EXERCISE PROMPT:
Transcribe the data underneath exactly. No images belong in your version.

++++ EXERCISE MATERIAL

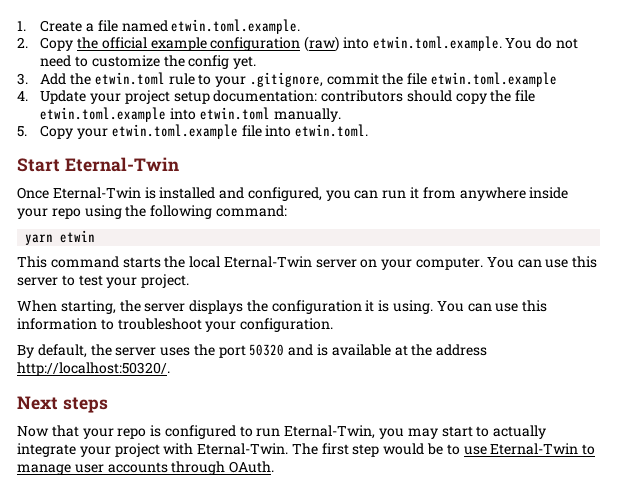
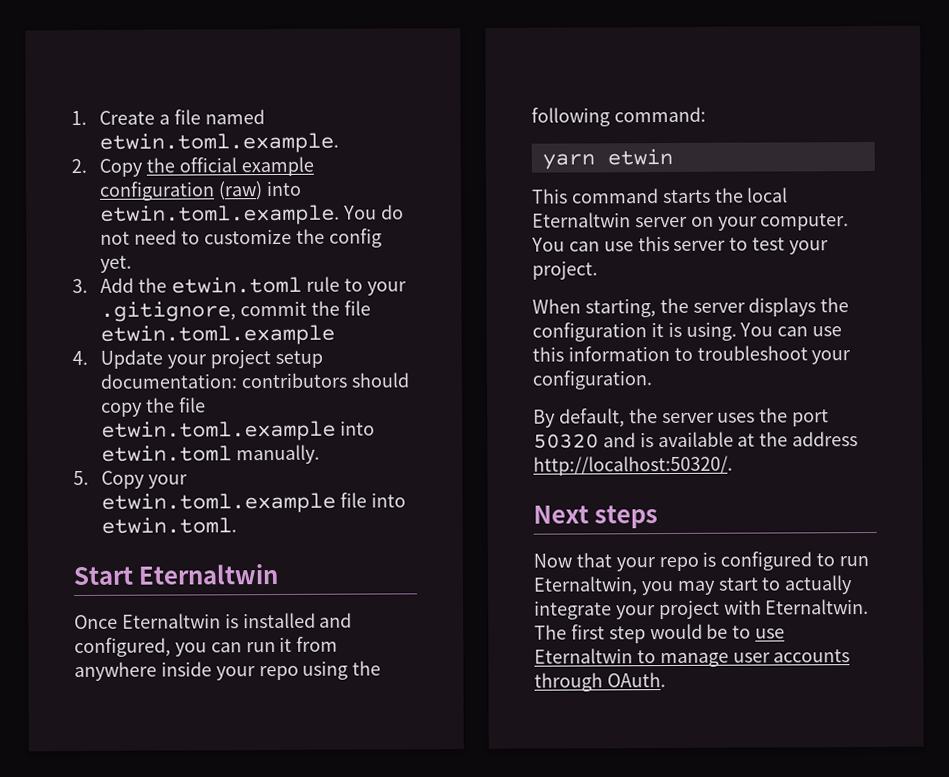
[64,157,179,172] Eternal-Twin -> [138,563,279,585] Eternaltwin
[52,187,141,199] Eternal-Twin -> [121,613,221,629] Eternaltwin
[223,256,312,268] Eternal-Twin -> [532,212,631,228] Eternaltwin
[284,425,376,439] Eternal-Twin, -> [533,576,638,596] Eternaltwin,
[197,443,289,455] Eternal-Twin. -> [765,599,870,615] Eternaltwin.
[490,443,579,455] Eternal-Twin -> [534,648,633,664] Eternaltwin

++++++++

ANSWER SPACE:
[64,157,179,172] Eternal-Twin -> [138,563,279,585] Eternaltwin
[52,187,141,199] Eternal-Twin -> [121,613,221,629] Eternaltwin
[223,256,312,268] Eternal-Twin -> [532,212,631,228] Eternaltwin
[284,425,376,439] Eternal-Twin, -> [533,576,638,596] Eternaltwin,
[197,443,289,455] Eternal-Twin. -> [765,599,870,615] Eternaltwin.
[490,443,579,455] Eternal-Twin -> [534,648,633,664] Eternaltwin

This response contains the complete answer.